どうしようも無い、抗いようの無い終わり方だった。
・・・
「……」
―――何も残らない、虚無の空間。星は無く、次元へと繋がる門以外、そこには何も無い暗闇の空間。
目にする物は黒以外存在しない。退屈でどうしようもない感覚だけが、ラレムを支配している。流石にここまで来ると、つまらないだとかそういう次元を通り越していた。
(……エネルギーが、減った感覚がしない。初めてだ。ここまでエネルギーを使っておいて、何の支障も感じていない。これは、また一段と進化出来た証だ。そうに違いない)
ラレムは笑みを浮かべた。狂気的で、とても恐ろしい笑みであった。
(あの艦隊相手にビッグクランチを使うまでも無かったのかもしれんが……それでも一掃した上でエネルギーまで貰えた。

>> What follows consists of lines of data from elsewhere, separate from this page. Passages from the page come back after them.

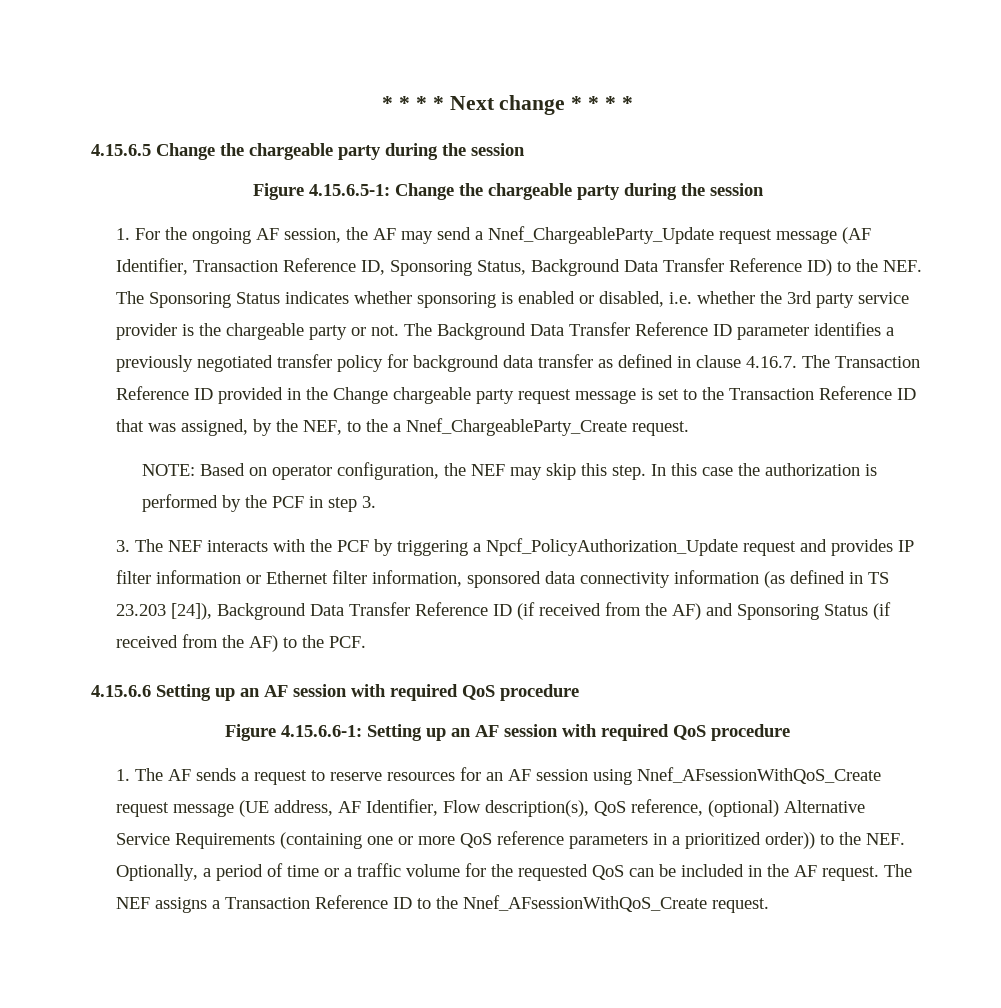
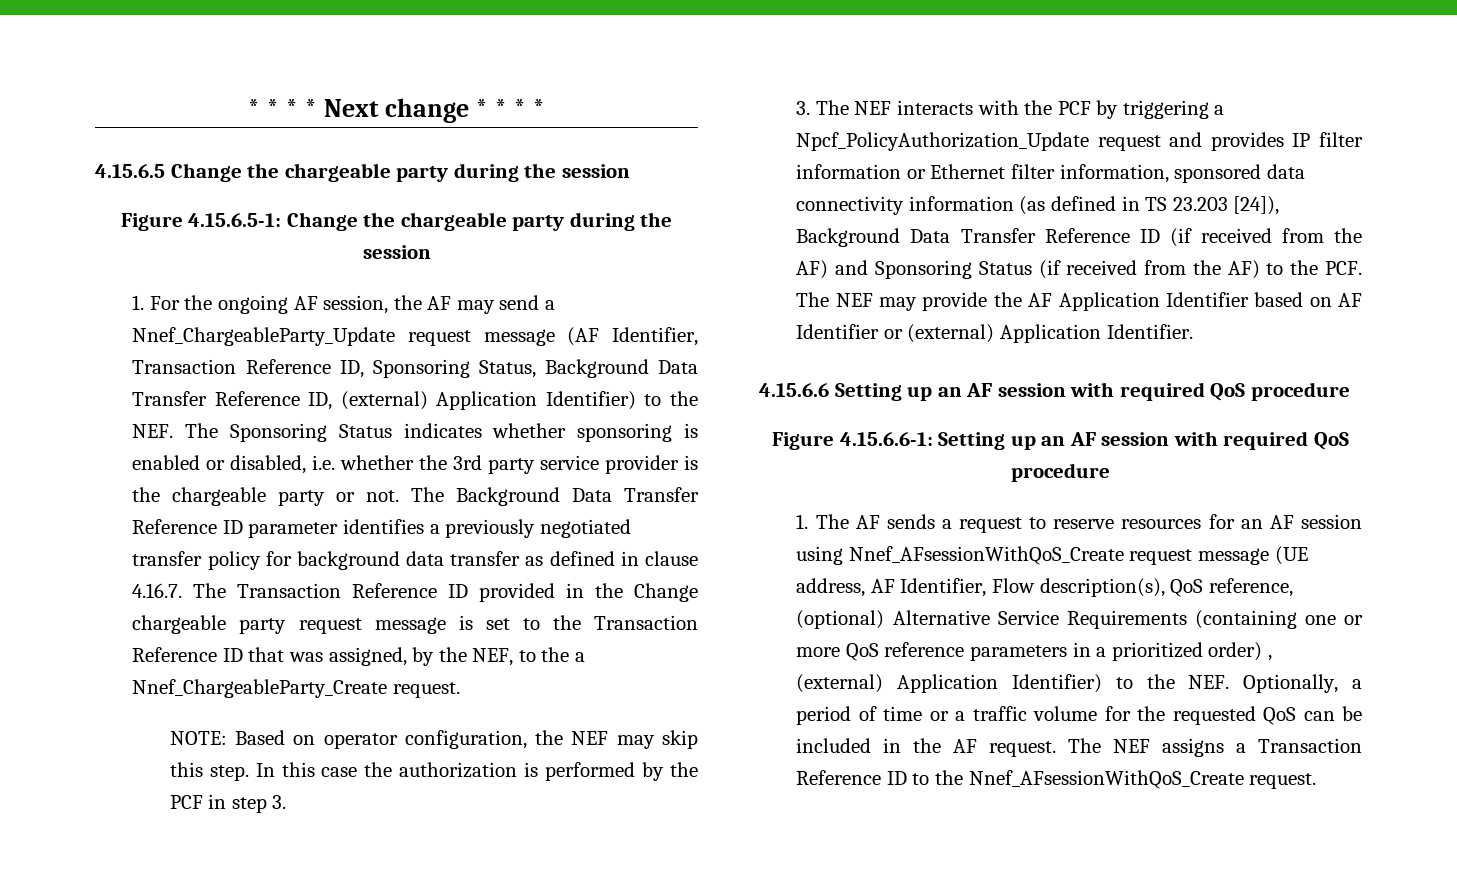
- 1. For the ongoing AF session, the AF may send a Nnef_ChargeableParty_Update request message (AF Identifier, Transaction Reference ID, Sponsoring Status, Background Data Transfer Reference ID) to the NEF. The Sponsoring Status indicates whether sponsoring is enabled or disabled, i.e. whether the 3rd party service provider is the chargeable party or not.
+ 1. For the ongoing AF session, the AF may send a Nnef_ChargeableParty_Update request message (AF Identifier, Transaction Reference ID, Sponsoring Status, Background Data Transfer Reference ID, (external) Application Identifier) to the NEF. The Sponsoring Status indicates whether sponsoring is enabled or disabled, i.e. whether the 3rd party service provider is the chargeable party or not.
- 3. The NEF interacts with the PCF by triggering a Npcf_PolicyAuthorization_Update request and provides IP filter information or Ethernet filter information, sponsored data connectivity information (as defined in TS 23.203 [24]), Background Data Transfer Reference ID (if received from the AF) and Sponsoring Status (if received from the AF) to the PCF.
+ 3. The NEF interacts with the PCF by triggering a Npcf_PolicyAuthorization_Update request and provides IP filter information or Ethernet filter information, sponsored data connectivity information (as defined in TS 23.203 [24]), Background Data Transfer Reference ID (if received from the AF) and Sponsoring Status (if received from the AF) to the PCF. The NEF may provide the AF Application Identifier based on AF Identifier or (external) Application Identifier.
- 1. The AF sends a request to reserve resources for an AF session using Nnef_AFsessionWithQoS_Create request message (UE address, AF Identifier, Flow description(s), QoS reference, (optional) Alternative Service Requirements (containing one or more QoS reference parameters in a prioritized order)) to the NEF. Optionally, a period of time or a traffic volume for the requested QoS can be included in the AF request.
+ 1. The AF sends a request to reserve resources for an AF session using Nnef_AFsessionWithQoS_Create request message (UE address, AF Identifier, Flow description(s), QoS reference, (optional) Alternative Service Requirements (containing one or more QoS reference parameters in a prioritized order) , (external) Application Identifier) to the NEF. Optionally, a period of time or a traffic volume for the requested QoS can be included in the AF request.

十分な成果だ)
ラレムは次元の門の方へと移動して行った。
(次の次元は26系宇宙か……空間の繋ぎ目から見るに、恐らくあの宇宙だ)
(―――楽しみだ、次はどんな星と存在共を喰らい尽くしてやろうか)
そう思いながら、ラレムは門を超えて行った。
・・・
―――とある宇宙。その宇宙にある、ある星。
「だ、だから、ワシは酒にそんなもん入れてませんよお……」
「じゃかあし! なら何で酒に虫が入ってやがんだよこの野郎!」
ある星で、ある酒場の店長が、鎧を着た軍隊風の男に暴力を振られていた。理由は、酒に虫が入っていたから、という事らしい。
「どうしてくれんだよ。俺は“ガイラス軍”なんだぞ……軍人相手にそんなもん飲ませようとした酒場の店長がどうなるか! 分かってんだろうなぁ!?」
「そんな事言われたってワシは……」
「分からねえ野郎だなぁ……アァ!」
そう言って男は、拳を振り上げて、老人を殴ろうとした。
「―――ちょーっとタンマ!!」
「……ア?」
突如、女の声がその場に響いた。
「ちょーっとちょーっと、それは見過ごせないわよお」
歩いて来るのは……ボロボロのシャツに、ボロボロのスカート、そして、拳に巻かれたバンテージと、異様な見た目の女だった。正直言って、こんな女がいたら、誰でもビビってしまうだろう。だが金髪で、その顔は正に美女と言える様な顔立ちではあった。